##### Data supplied #####
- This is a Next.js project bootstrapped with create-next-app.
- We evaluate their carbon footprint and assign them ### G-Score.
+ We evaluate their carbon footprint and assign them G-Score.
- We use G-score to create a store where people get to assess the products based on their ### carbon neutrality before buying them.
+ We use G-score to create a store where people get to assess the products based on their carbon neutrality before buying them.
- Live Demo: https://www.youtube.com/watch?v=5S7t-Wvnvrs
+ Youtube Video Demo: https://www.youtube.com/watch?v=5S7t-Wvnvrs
#####
##### Data supplied #####
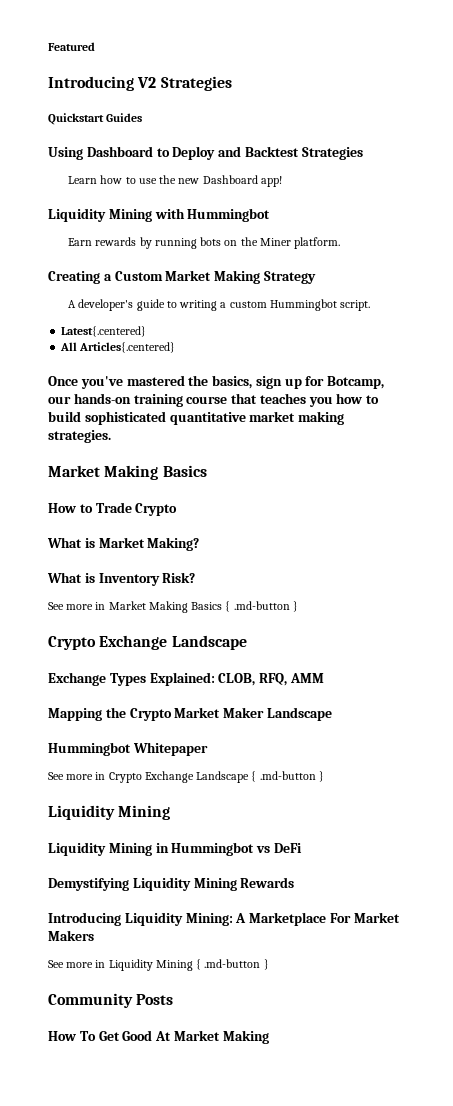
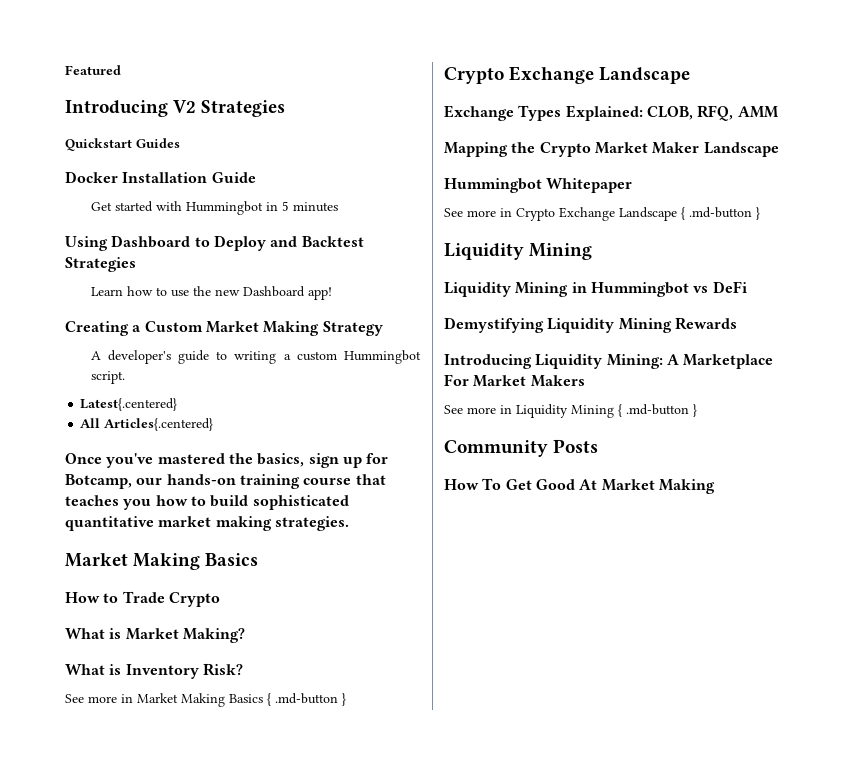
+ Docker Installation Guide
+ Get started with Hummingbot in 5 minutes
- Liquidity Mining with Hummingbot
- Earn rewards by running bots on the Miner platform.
#####
### What to produce:
Would you print exactly and only the lines of the material above that run from the line with "- This is a" through the line with "Video Demo: https://www.youtube.com/watch?v=5S7t-Wvnvrs", both included?

### Response:
- This is a Next.js project bootstrapped with create-next-app.
- We evaluate their carbon footprint and assign them ### G-Score.
+ We evaluate their carbon footprint and assign them G-Score.
- We use G-score to create a store where people get to assess the products based on their ### carbon neutrality before buying them.
+ We use G-score to create a store where people get to assess the products based on their carbon neutrality before buying them.
- Live Demo: https://www.youtube.com/watch?v=5S7t-Wvnvrs
+ Youtube Video Demo: https://www.youtube.com/watch?v=5S7t-Wvnvrs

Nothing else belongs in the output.